== WHAT IS NEEDED ==
Print the records below exactly, with no pictures.

== INFORMATION GIVEN ==
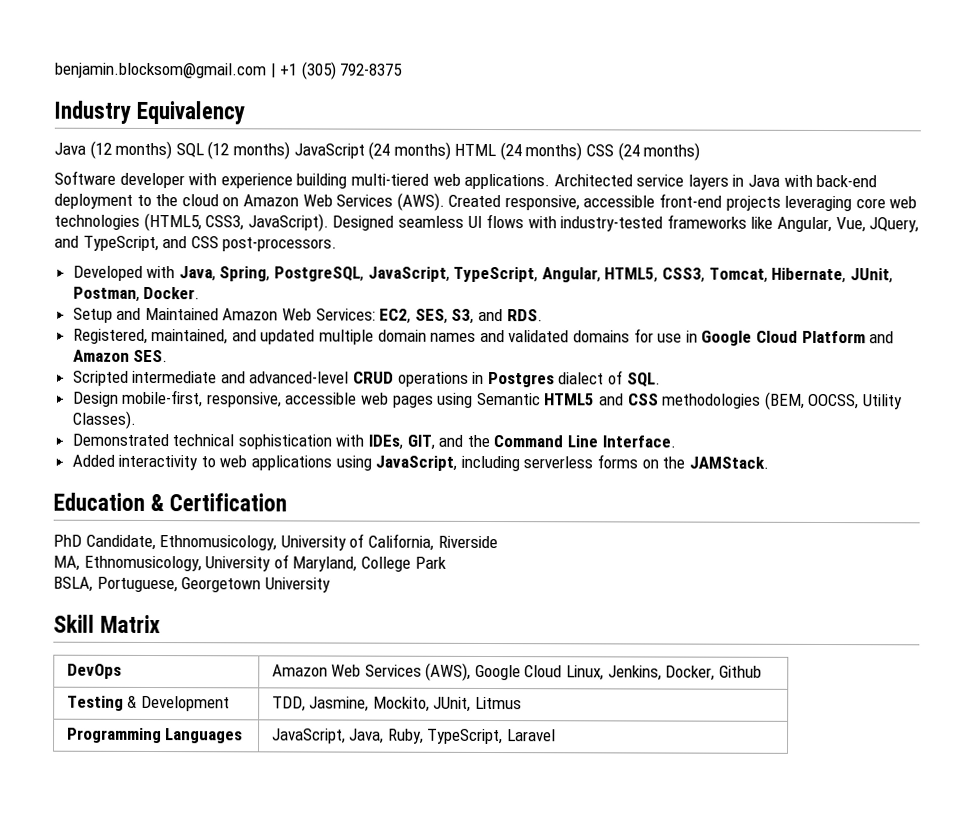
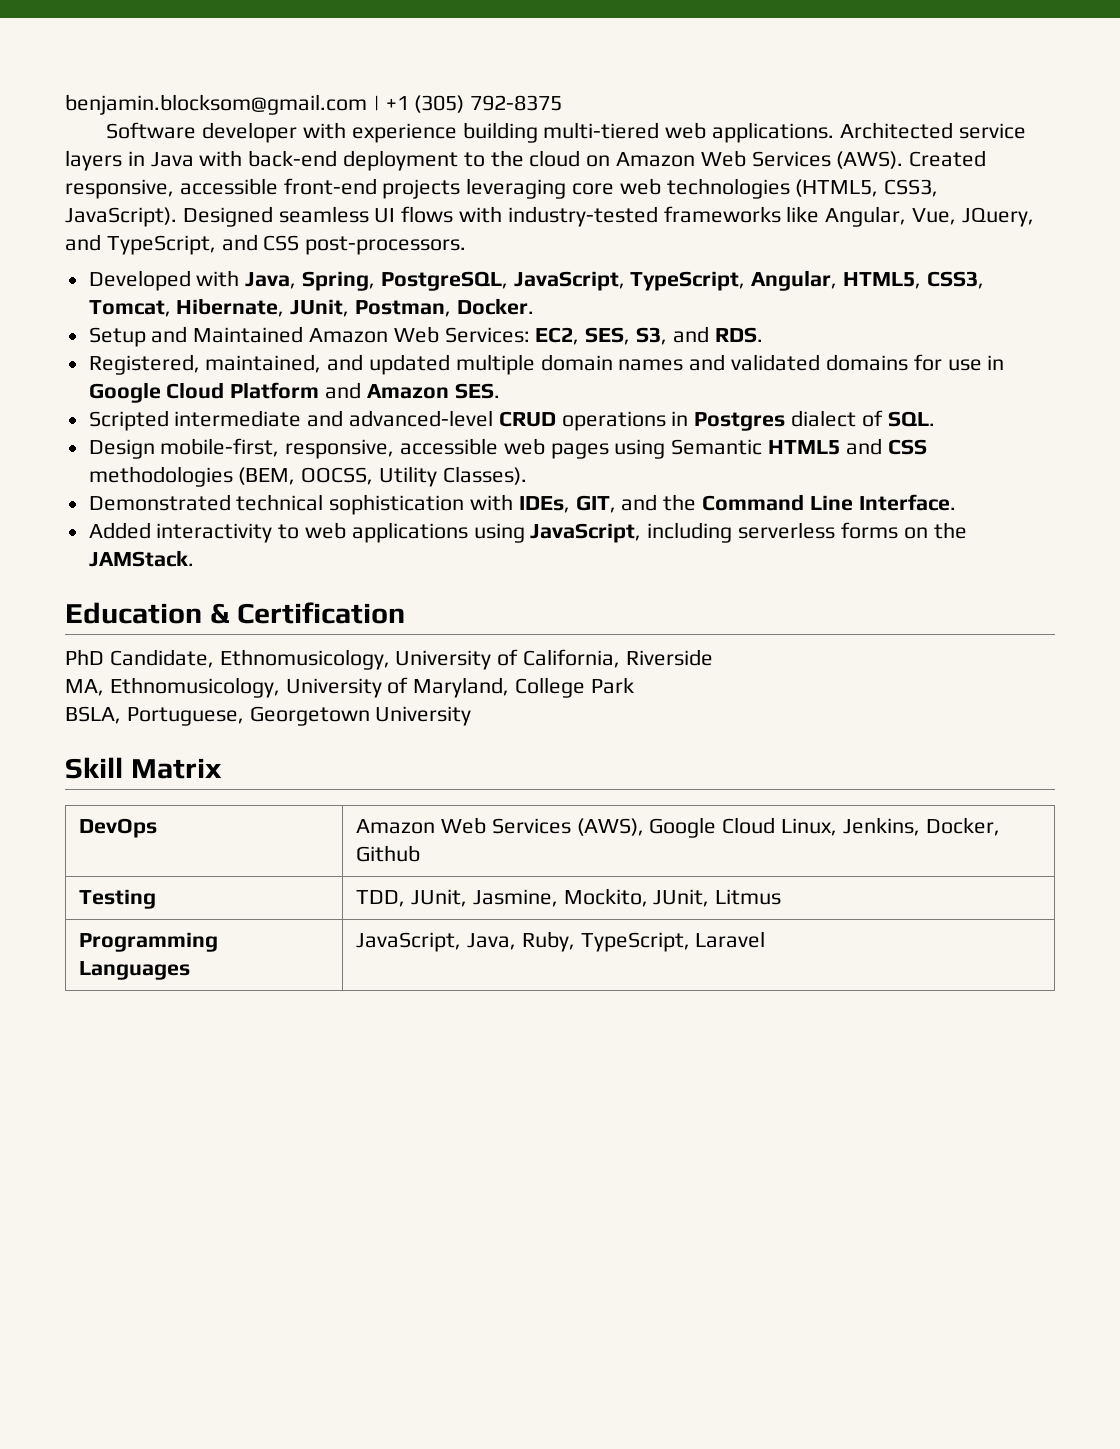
- Industry Equivalency
- Java (12 months) SQL (12 months) JavaScript (24 months) HTML (24 months) CSS (24 months)
- Testing & Development | TDD, Jasmine, Mockito, JUnit, Litmus
+ Testing | TDD, JUnit, Jasmine, Mockito, JUnit, Litmus

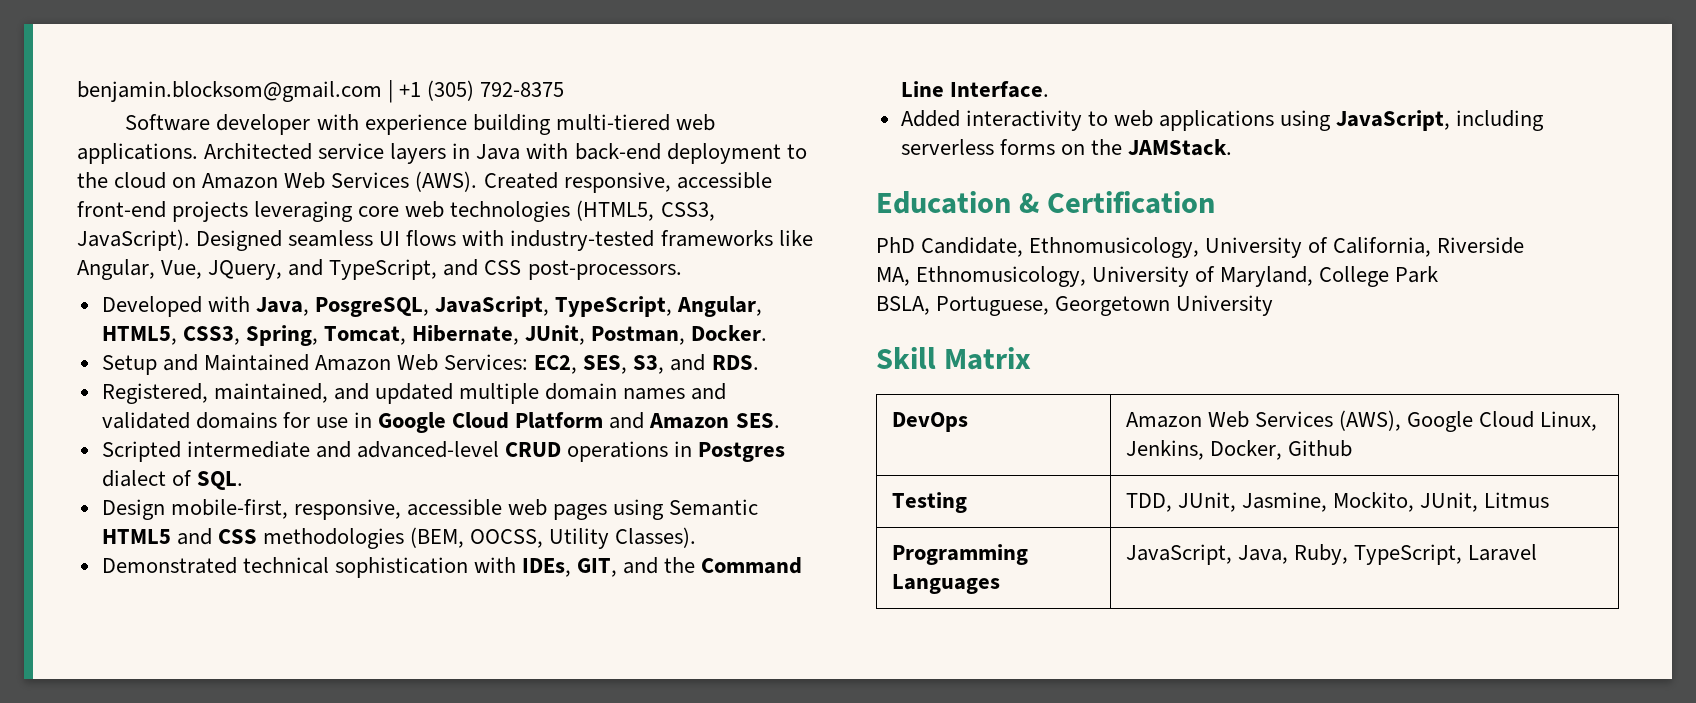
- Developed with Java, Spring, PostgreSQL, JavaScript, TypeScript, Angular, HTML5, CSS3, Tomcat, Hibernate, JUnit, Postman, Docker.
+ Developed with Java, PosgreSQL, JavaScript, TypeScript, Angular, HTML5, CSS3, Spring, Tomcat, Hibernate, JUnit, Postman, Docker.

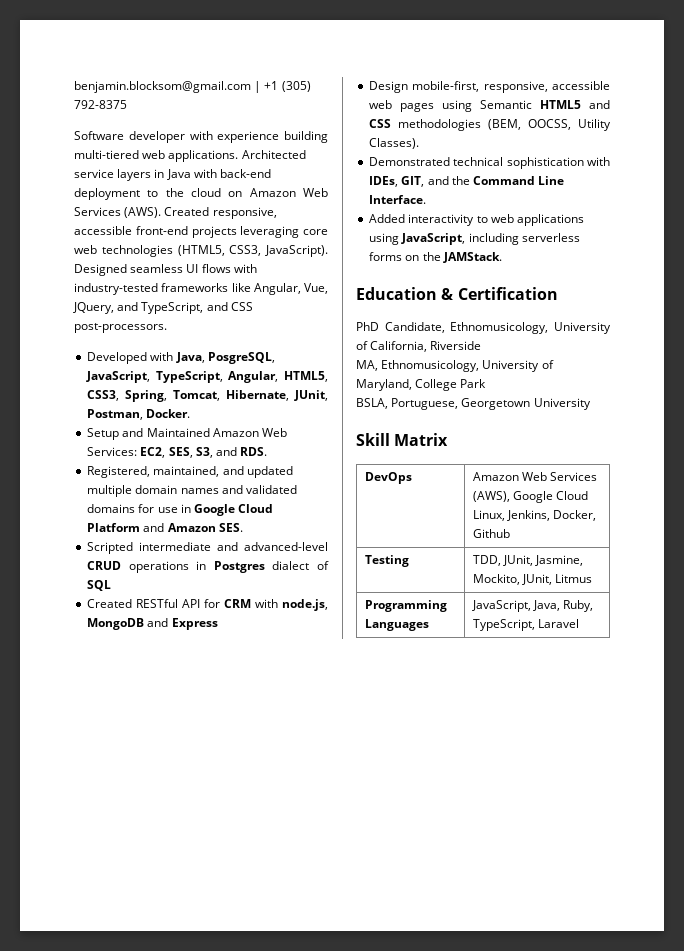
- Scripted intermediate and advanced-level CRUD operations in Postgres dialect of SQL.
+ Scripted intermediate and advanced-level CRUD operations in Postgres dialect of SQL
+ Created RESTful API for CRM with node.js, MongoDB and Express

== ANSWER BOX ==
- Industry Equivalency
- Java (12 months) SQL (12 months) JavaScript (24 months) HTML (24 months) CSS (24 months)
- Testing & Development | TDD, Jasmine, Mockito, JUnit, Litmus
+ Testing | TDD, JUnit, Jasmine, Mockito, JUnit, Litmus

- Developed with Java, Spring, PostgreSQL, JavaScript, TypeScript, Angular, HTML5, CSS3, Tomcat, Hibernate, JUnit, Postman, Docker.
+ Developed with Java, PosgreSQL, JavaScript, TypeScript, Angular, HTML5, CSS3, Spring, Tomcat, Hibernate, JUnit, Postman, Docker.

- Scripted intermediate and advanced-level CRUD operations in Postgres dialect of SQL.
+ Scripted intermediate and advanced-level CRUD operations in Postgres dialect of SQL
+ Created RESTful API for CRM with node.js, MongoDB and Express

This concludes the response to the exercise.